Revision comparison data

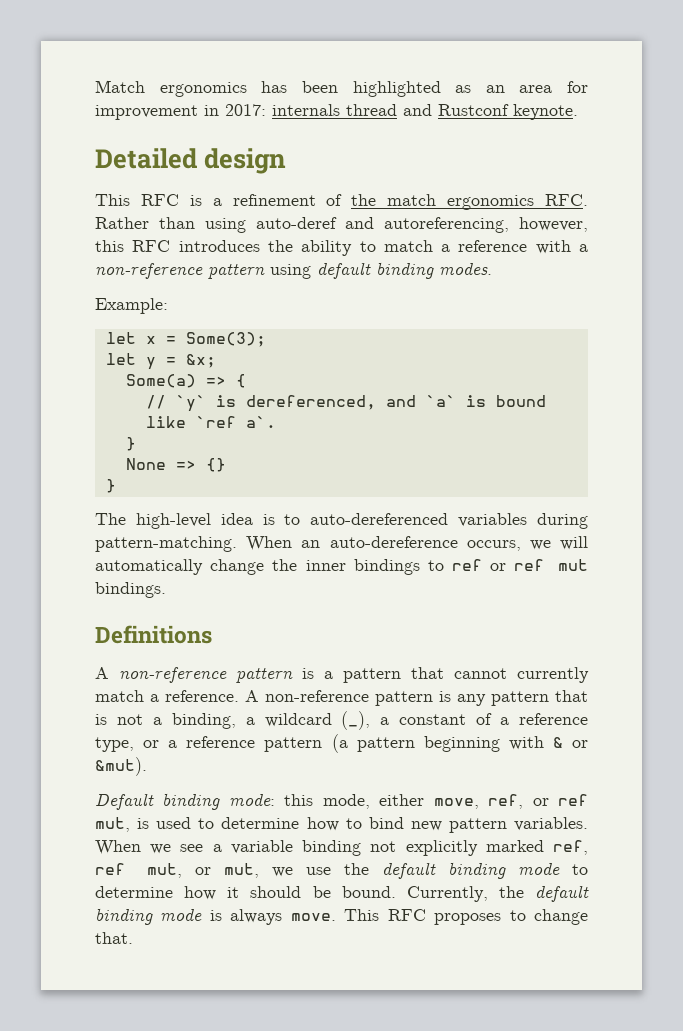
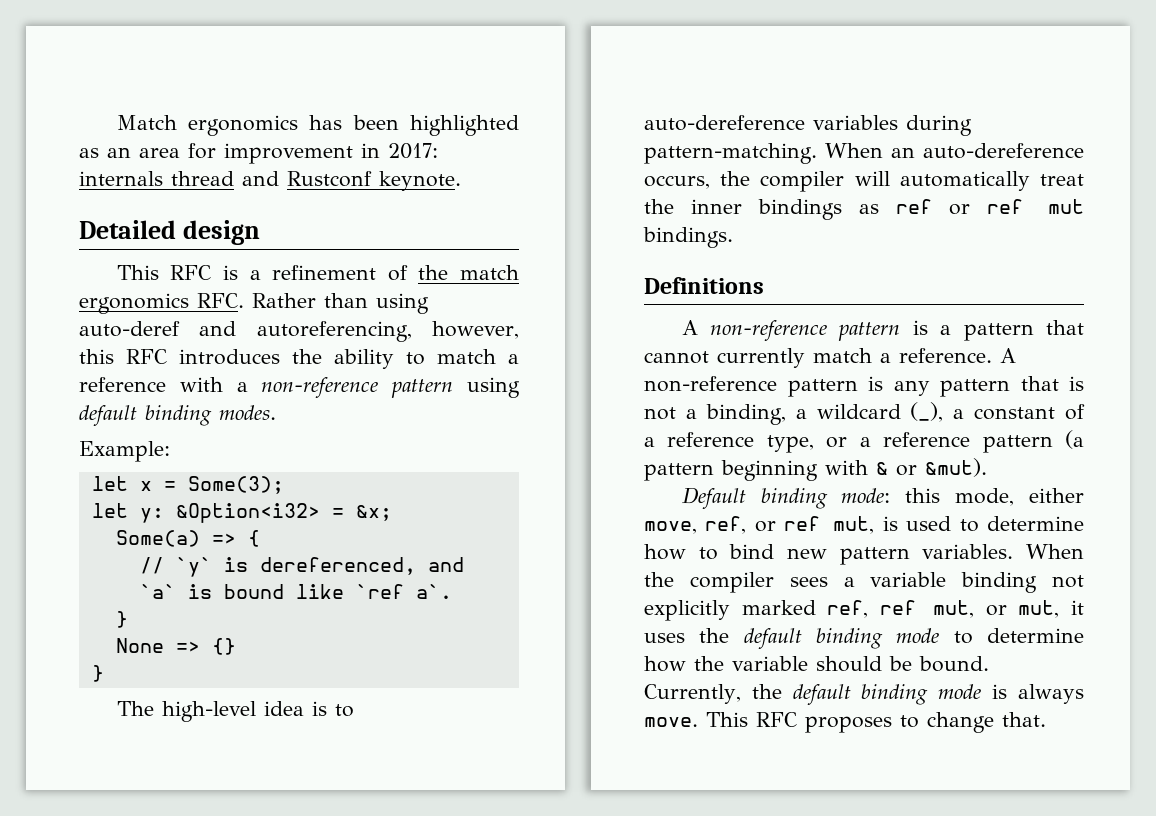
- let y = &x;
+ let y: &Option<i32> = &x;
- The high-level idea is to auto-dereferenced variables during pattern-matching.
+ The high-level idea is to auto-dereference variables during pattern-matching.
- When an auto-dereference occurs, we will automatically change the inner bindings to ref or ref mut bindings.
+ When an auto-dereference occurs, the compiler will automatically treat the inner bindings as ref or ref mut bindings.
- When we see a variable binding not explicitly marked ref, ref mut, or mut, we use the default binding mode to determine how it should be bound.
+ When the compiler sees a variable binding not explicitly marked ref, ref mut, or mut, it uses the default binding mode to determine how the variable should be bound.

--

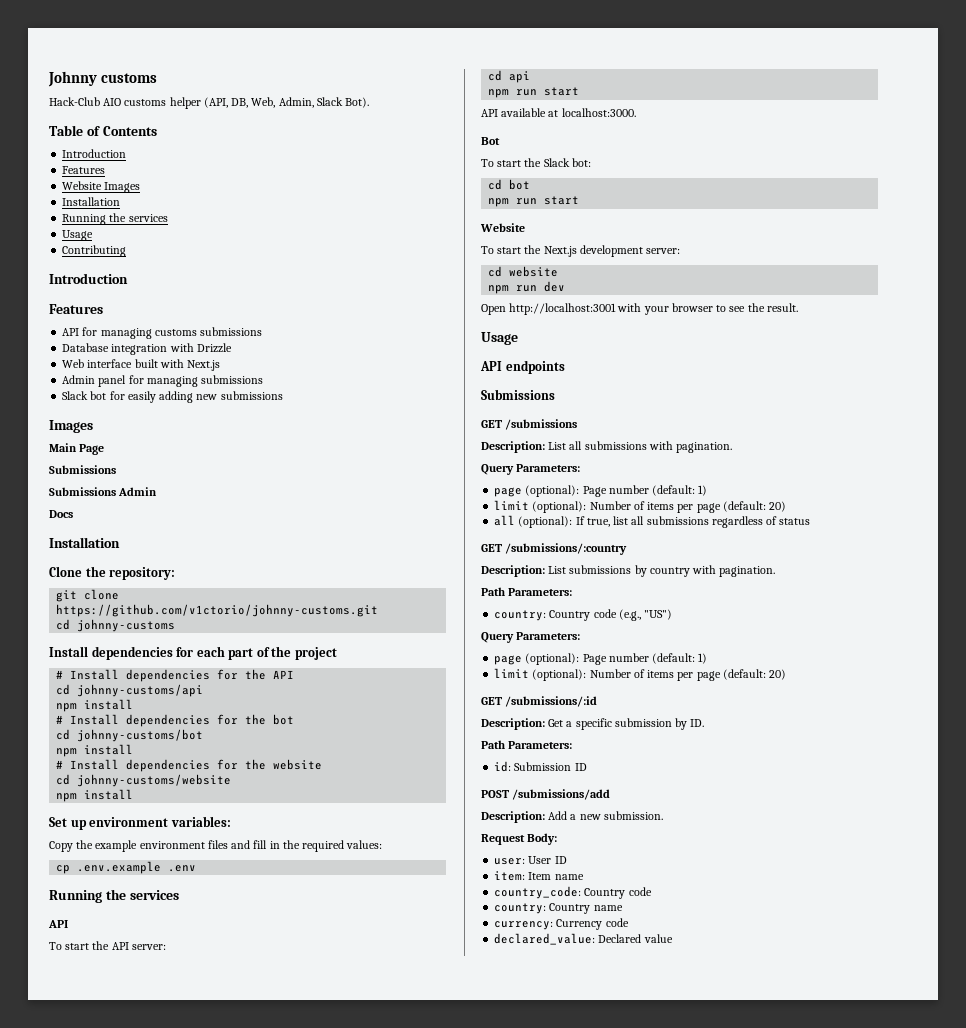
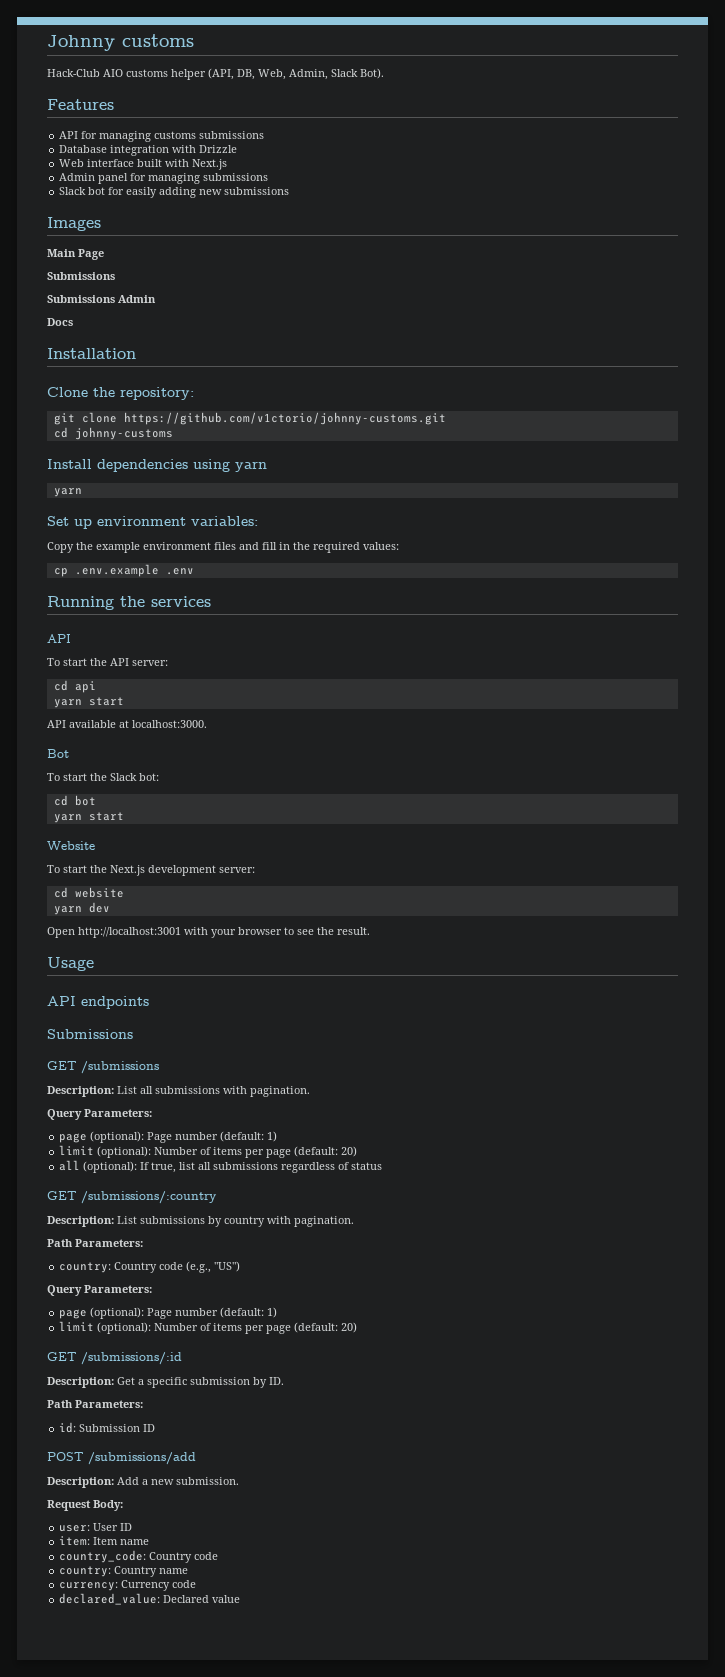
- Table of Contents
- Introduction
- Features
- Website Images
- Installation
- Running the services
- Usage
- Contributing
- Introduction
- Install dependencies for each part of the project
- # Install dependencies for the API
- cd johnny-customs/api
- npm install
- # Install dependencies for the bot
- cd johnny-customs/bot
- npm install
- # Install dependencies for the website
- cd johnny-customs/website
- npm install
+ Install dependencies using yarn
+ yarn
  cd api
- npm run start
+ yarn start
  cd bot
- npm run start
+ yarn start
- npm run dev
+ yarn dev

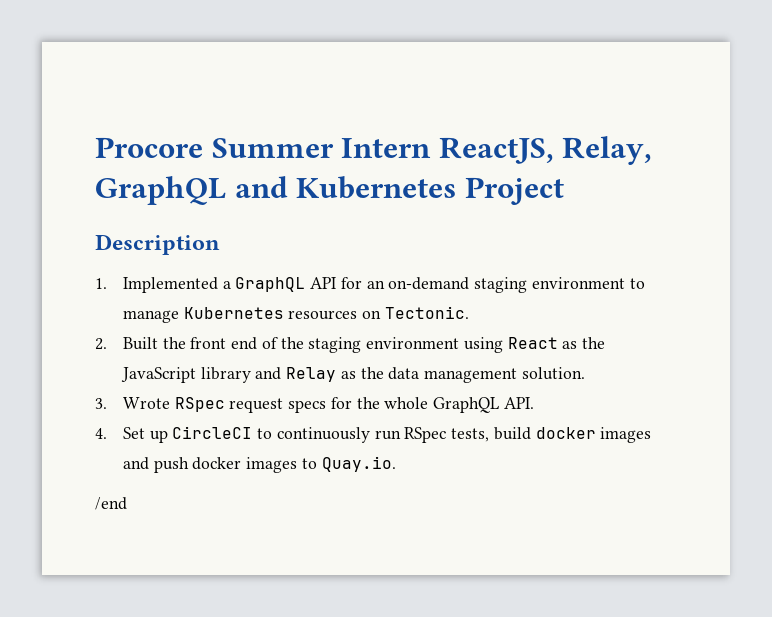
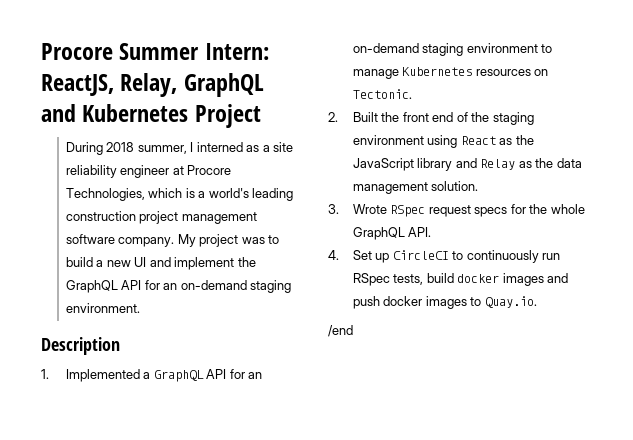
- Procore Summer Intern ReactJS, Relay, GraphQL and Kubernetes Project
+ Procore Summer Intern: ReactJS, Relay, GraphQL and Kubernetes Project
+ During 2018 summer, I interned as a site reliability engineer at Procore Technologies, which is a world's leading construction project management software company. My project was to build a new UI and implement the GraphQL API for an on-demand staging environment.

• **Your instructions**
What you give back should be exactly the lines of the data above from the line with "- let y = &x;" through the line with "- When an auto-dereference", both of those included, and nothing more.

• **Task response**
- let y = &x;
+ let y: &Option<i32> = &x;
- The high-level idea is to auto-dereferenced variables during pattern-matching.
+ The high-level idea is to auto-dereference variables during pattern-matching.
- When an auto-dereference occurs, we will automatically change the inner bindings to ref or ref mut bindings.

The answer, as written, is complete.